### Task objective
What is needed is an exact repeat of the lines from the line containing "(676, 74) none" through the final line of the entries below, and nothing else.
--- START ---
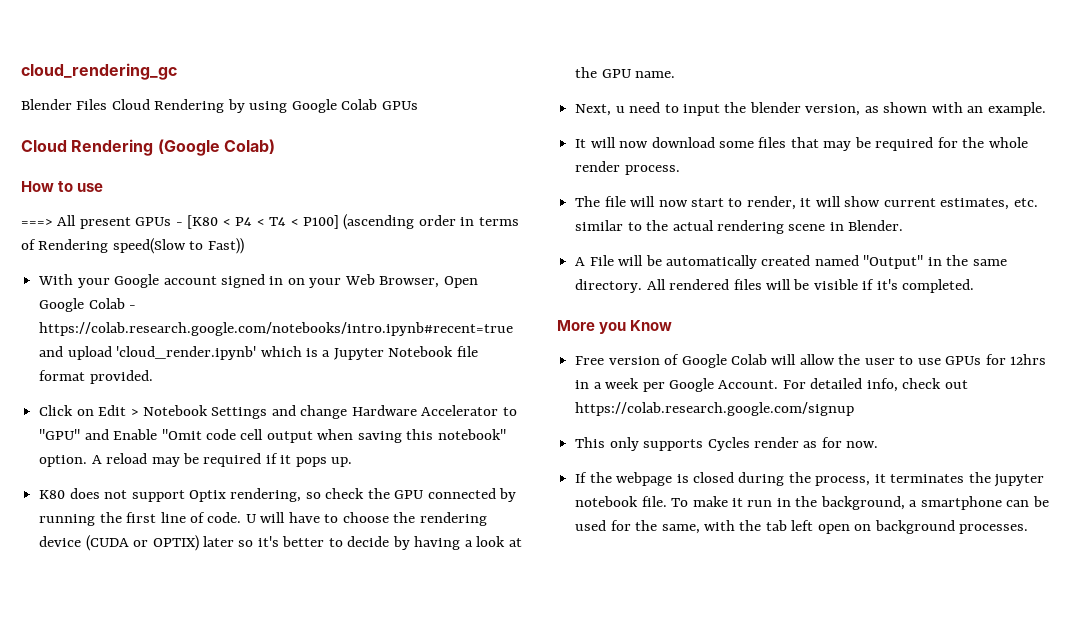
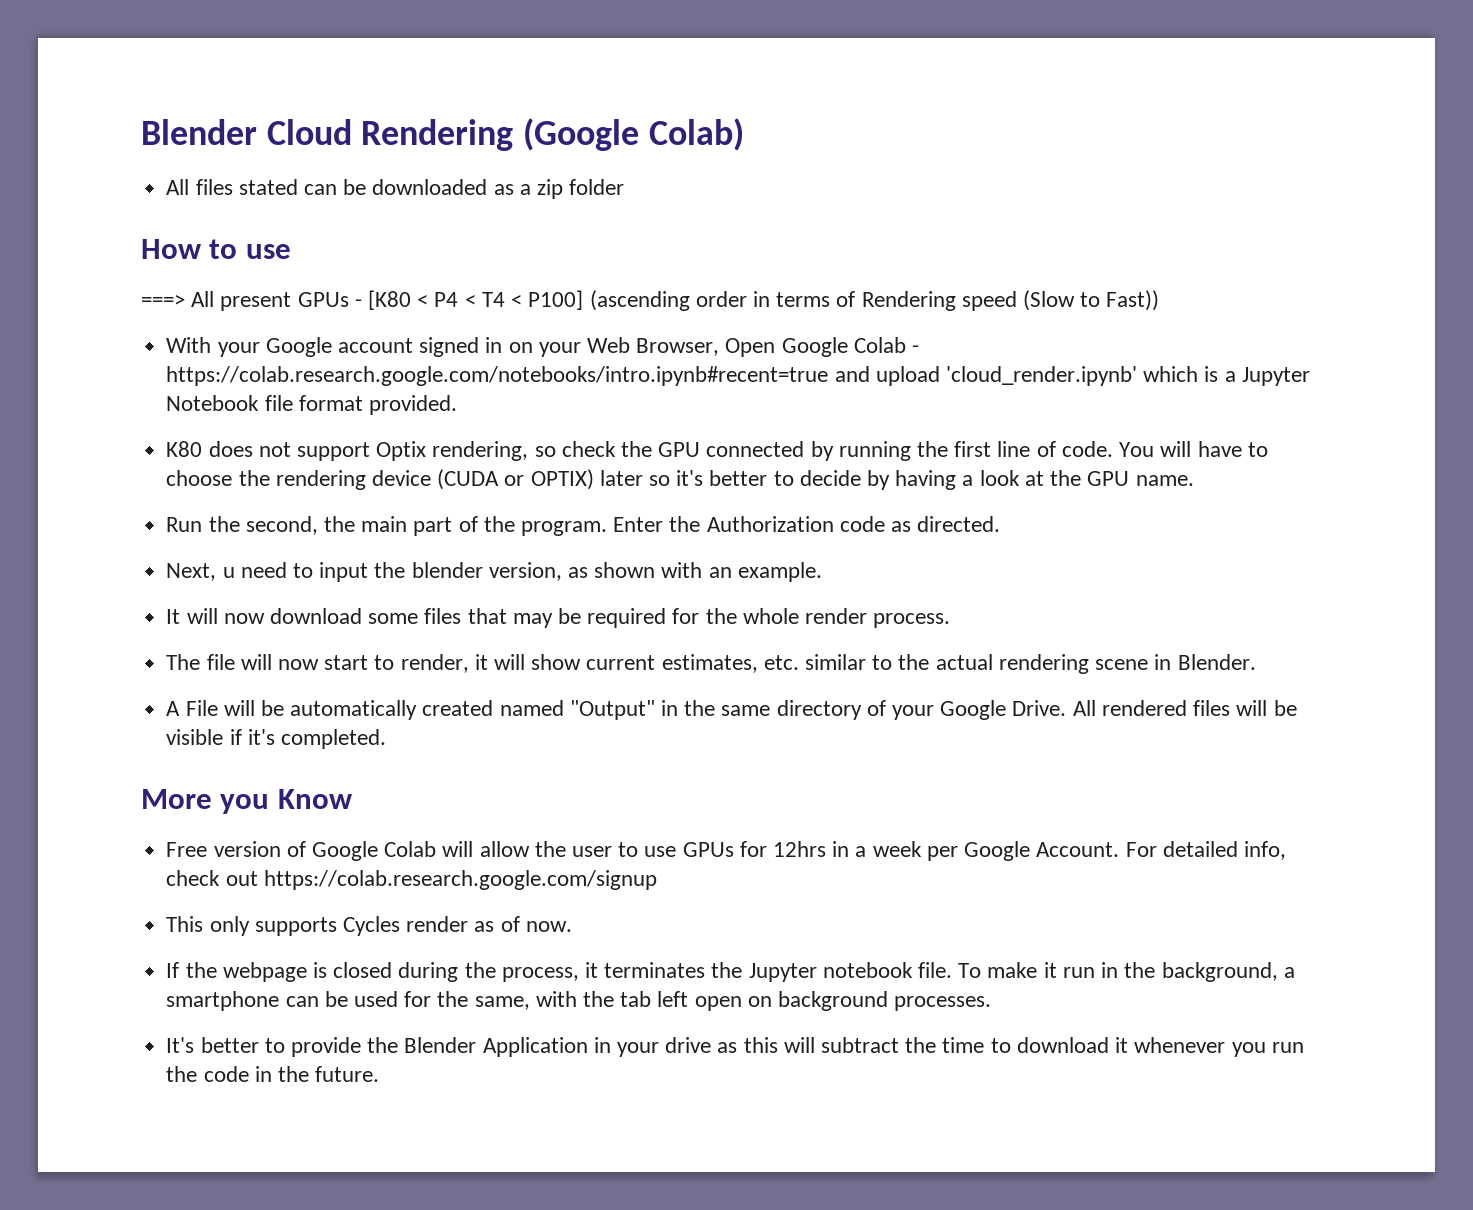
[21,63,177,80] [21,99,418,113] [21,139,275,156] cloud_rendering_gc // Blender Files Cloud Rendering by using Google Colab GPUs // Cloud Rendering (Google Colab) -> [141,118,744,151] [166,179,625,199] Blender Cloud Rendering (Google Colab) // All files stated can be downloaded as a zip folder
[112,238,186,254] speed(Slow -> [961,290,1075,311] speed (Slow
[39,405,517,419] [39,429,506,443] [39,453,353,467] // Click on Edit > Notebook Settings and change Hardware Accelerator to "GPU" and Enable "Omit code cell output when saving this notebook" option. A reload may be required if it pops up. -> (457, 405) none
[245,514,256,523] U -> [1119,442,1155,457] You
(676, 74) none -> [166,516,1001,536] // Run the second, the main part of the program. Enter the Authorization code as directed.
[575,279,643,293] directory. -> [776,700,1067,720] directory of your Google Drive.
[821,437,842,448] for -> [500,916,520,932] of
[994,474,1045,487] jupyter -> [748,963,817,982] Jupyter
(1029, 529) none -> [166,1037,1304,1057] [166,1066,380,1082] // It's better to provide the Blender Application in your drive as this will subtract the time to download it whenever you run the code in the future.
--- END ---
### Answer section
(676, 74) none -> [166,516,1001,536] // Run the second, the main part of the program. Enter the Authorization code as directed.
[575,279,643,293] directory. -> [776,700,1067,720] directory of your Google Drive.
[821,437,842,448] for -> [500,916,520,932] of
[994,474,1045,487] jupyter -> [748,963,817,982] Jupyter
(1029, 529) none -> [166,1037,1304,1057] [166,1066,380,1082] // It's better to provide the Blender Application in your drive as this will subtract the time to download it whenever you run the code in the future.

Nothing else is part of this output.